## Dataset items
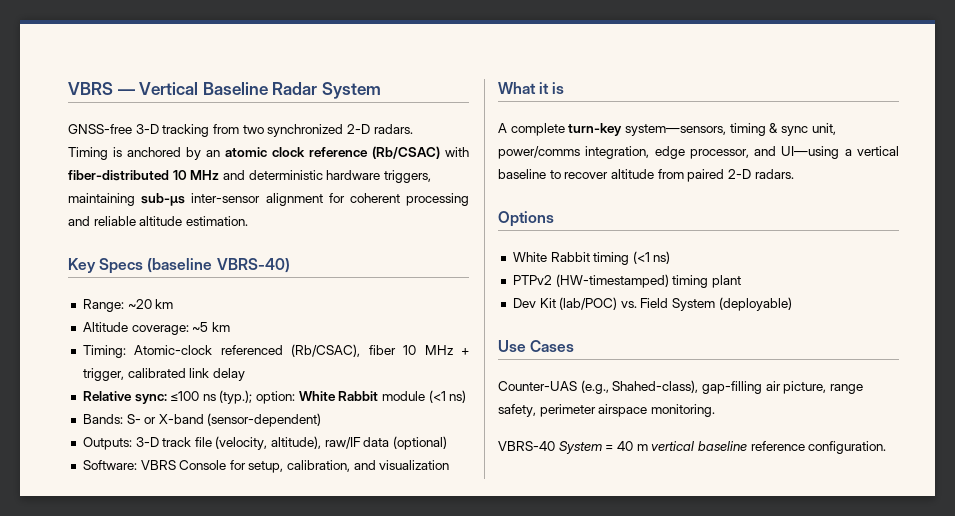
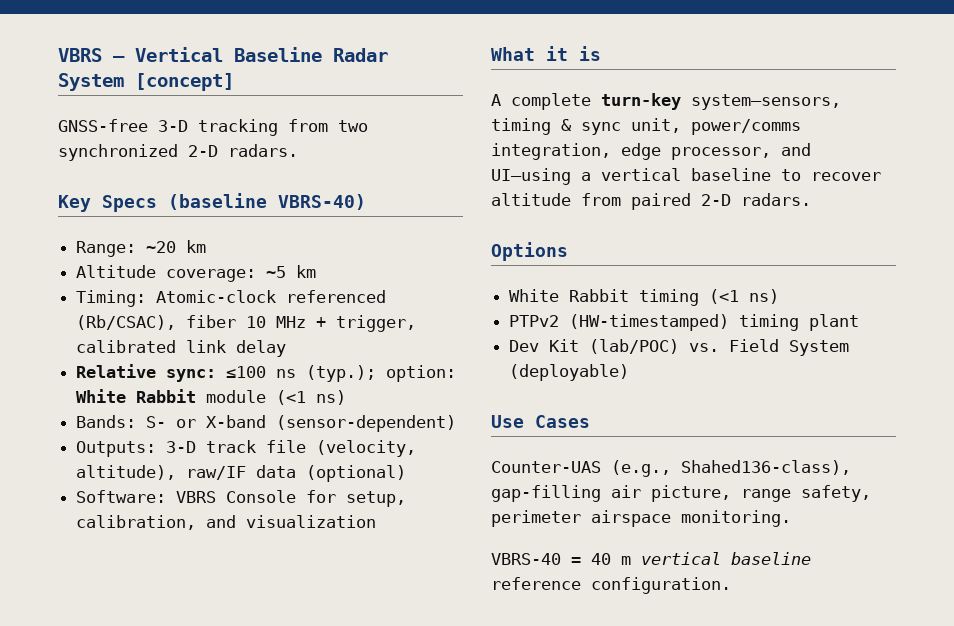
- VBRS — Vertical Baseline Radar System
+ VBRS — Vertical Baseline Radar System [concept]
- Timing is anchored by an atomic clock reference (Rb/CSAC) with fiber-distributed 10 MHz and deterministic hardware triggers, maintaining sub-µs inter-sensor alignment for coherent processing and reliable altitude estimation.
- Counter-UAS (e.g., Shahed-class), gap-filling air picture, range safety, perimeter airspace monitoring.
+ Counter-UAS (e.g., Shahed136-class), gap-filling air picture, range safety, perimeter airspace monitoring.
- VBRS-40 System = 40 m vertical baseline reference configuration.
+ VBRS-40 = 40 m vertical baseline reference configuration.

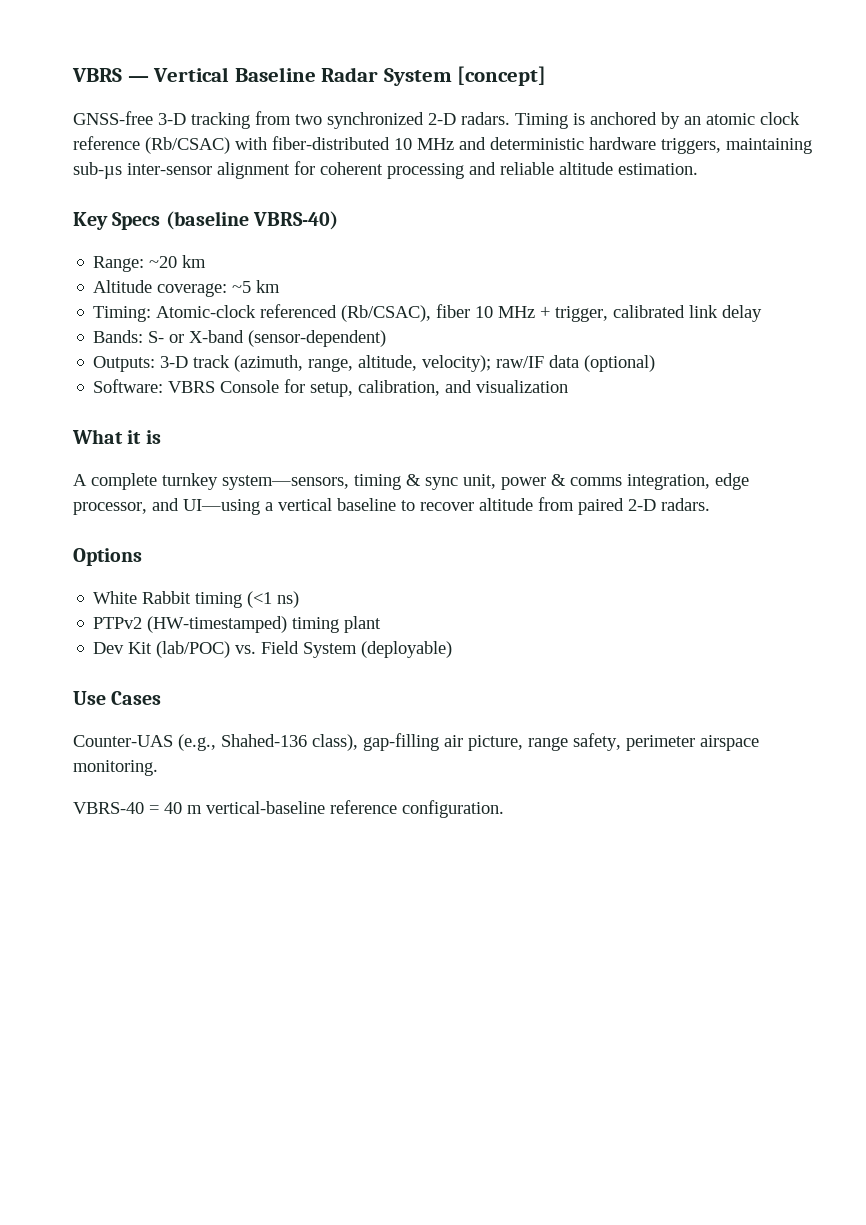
+ Timing is anchored by an atomic clock reference (Rb/CSAC) with fiber-distributed 10 MHz and deterministic hardware triggers, maintaining sub-µs inter-sensor alignment for coherent processing and reliable altitude estimation.
- Relative sync: ≤100 ns (typ.); option: White Rabbit module (<1 ns)
- Outputs: 3-D track file (velocity, altitude), raw/IF data (optional)
+ Outputs: 3-D track (azimuth, range, altitude, velocity); raw/IF data (optional)
- A complete turn-key system—sensors, timing & sync unit, power/comms integration, edge processor, and UI—using a vertical baseline to recover altitude from paired 2-D radars.
+ A complete turnkey system—sensors, timing & sync unit, power & comms integration, edge processor, and UI—using a vertical baseline to recover altitude from paired 2-D radars.
- Counter-UAS (e.g., Shahed136-class), gap-filling air picture, range safety, perimeter airspace monitoring.
+ Counter-UAS (e.g., Shahed-136 class), gap-filling air picture, range safety, perimeter airspace monitoring.
- VBRS-40 = 40 m vertical baseline reference configuration.
+ VBRS-40 = 40 m vertical-baseline reference configuration.

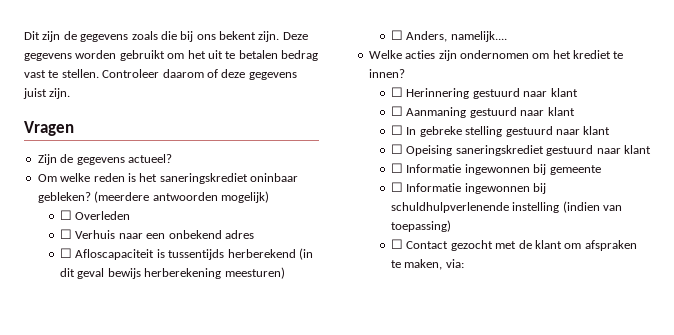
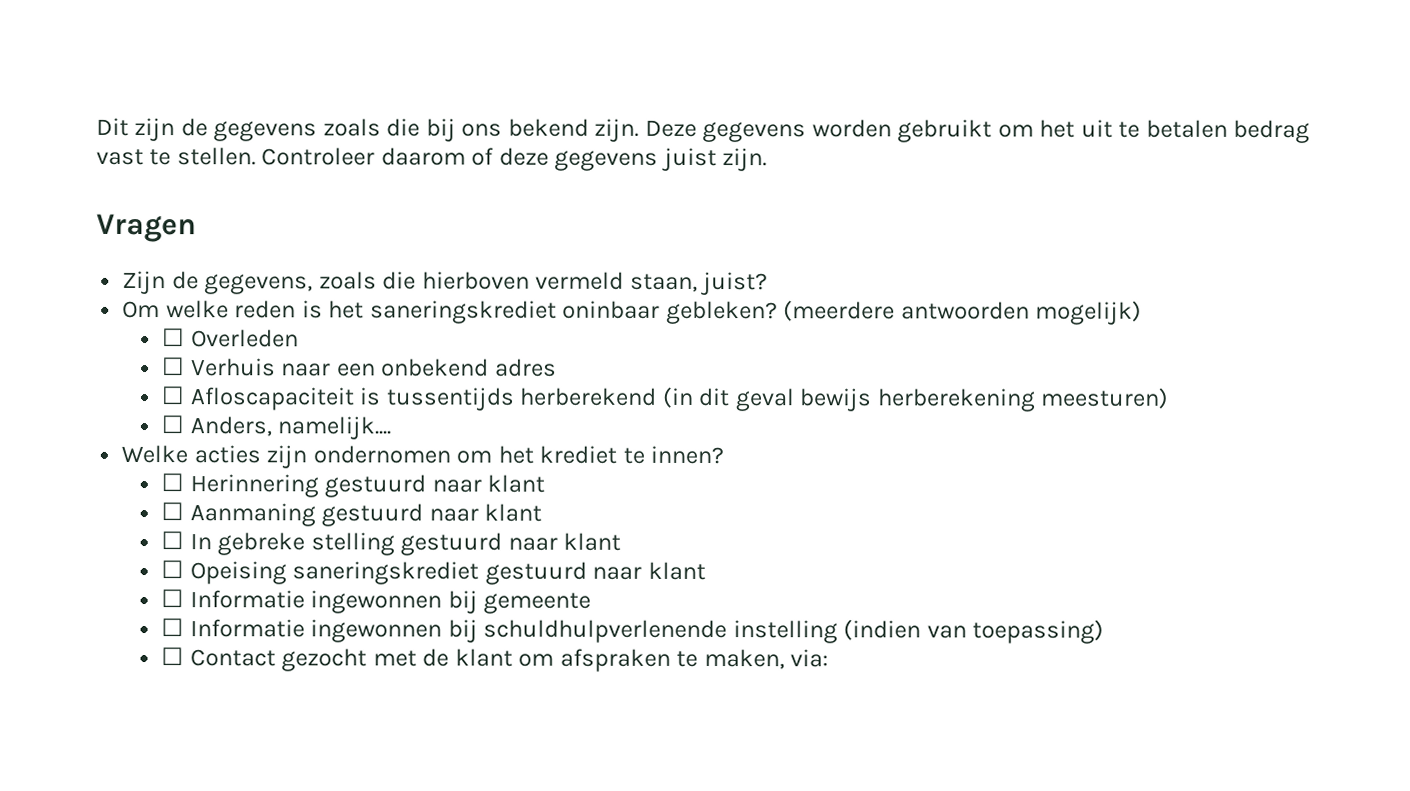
- Dit zijn de gegevens zoals die bij ons bekent zijn.
+ Dit zijn de gegevens zoals die bij ons bekend zijn.
- Zijn de gegevens actueel?
+ Zijn de gegevens, zoals die hierboven vermeld staan, juist?

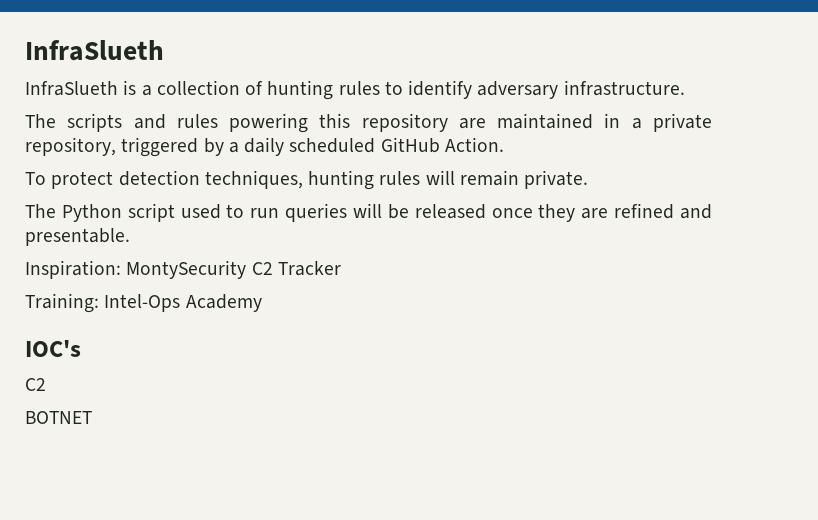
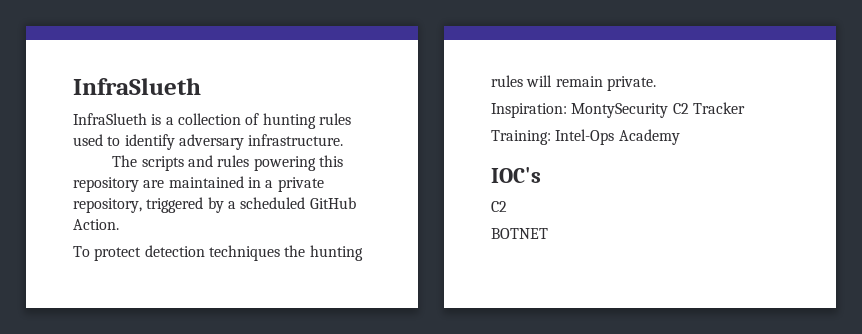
- InfraSlueth is a collection of hunting rules to identify adversary infrastructure.
+ InfraSlueth is a collection of hunting rules used to identify adversary infrastructure.
- The scripts and rules powering this repository are maintained in a private repository, triggered by a daily scheduled GitHub Action.
+ The scripts and rules powering this repository are maintained in a private repository, triggered by a scheduled GitHub Action.
- To protect detection techniques, hunting rules will remain private.
+ To protect detection techniques the hunting rules will remain private.
- The Python script used to run queries will be released once they are refined and presentable.

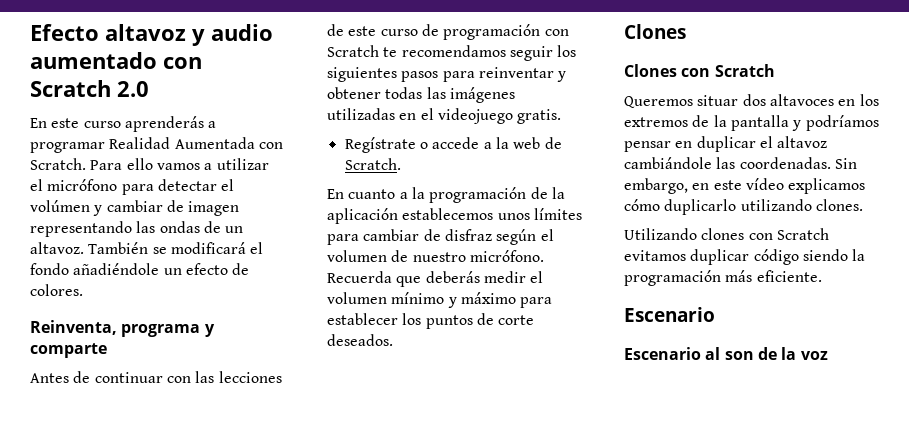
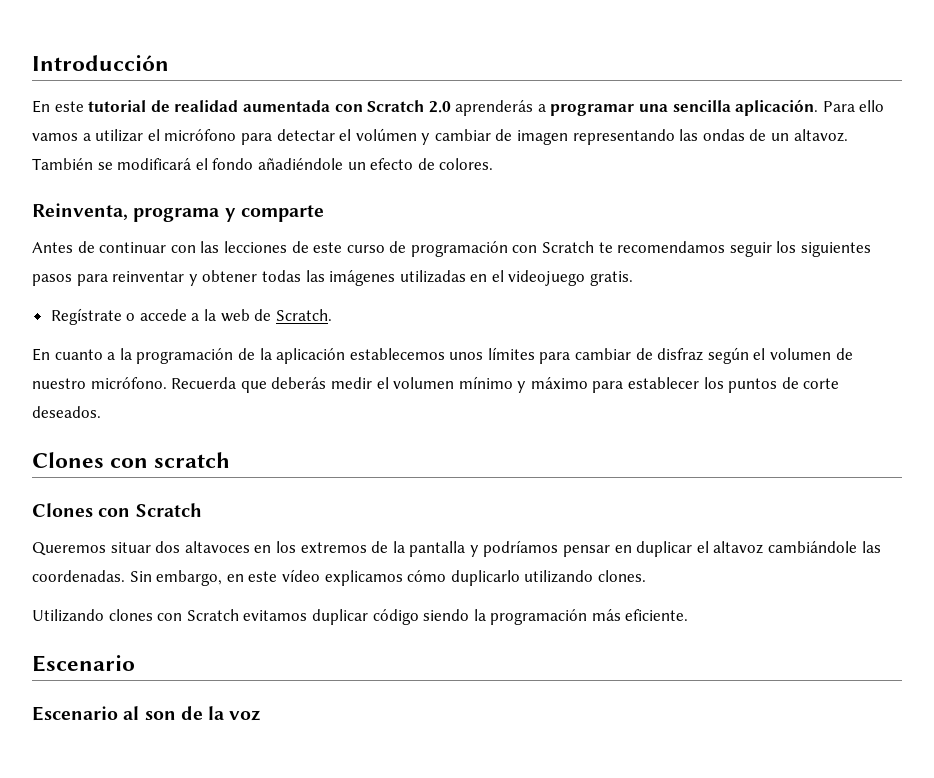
- Efecto altavoz y audio aumentado con Scratch 2.0
- En este curso aprenderás a programar Realidad Aumentada con Scratch.
+ Introducción
+ En este tutorial de realidad aumentada con Scratch 2.0 aprenderás a programar una sencilla aplicación.
  Recuerda que deberás medir el volumen mínimo y máximo para establecer los puntos de corte deseados.
- Clones
+ Clones con scratch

## Exercise
Only the lines from the one with "- En este curso" through the end of the records above are to be copied, exactly as written.

## Task solution
- En este curso aprenderás a programar Realidad Aumentada con Scratch.
+ Introducción
+ En este tutorial de realidad aumentada con Scratch 2.0 aprenderás a programar una sencilla aplicación.
  Recuerda que deberás medir el volumen mínimo y máximo para establecer los puntos de corte deseados.
- Clones
+ Clones con scratch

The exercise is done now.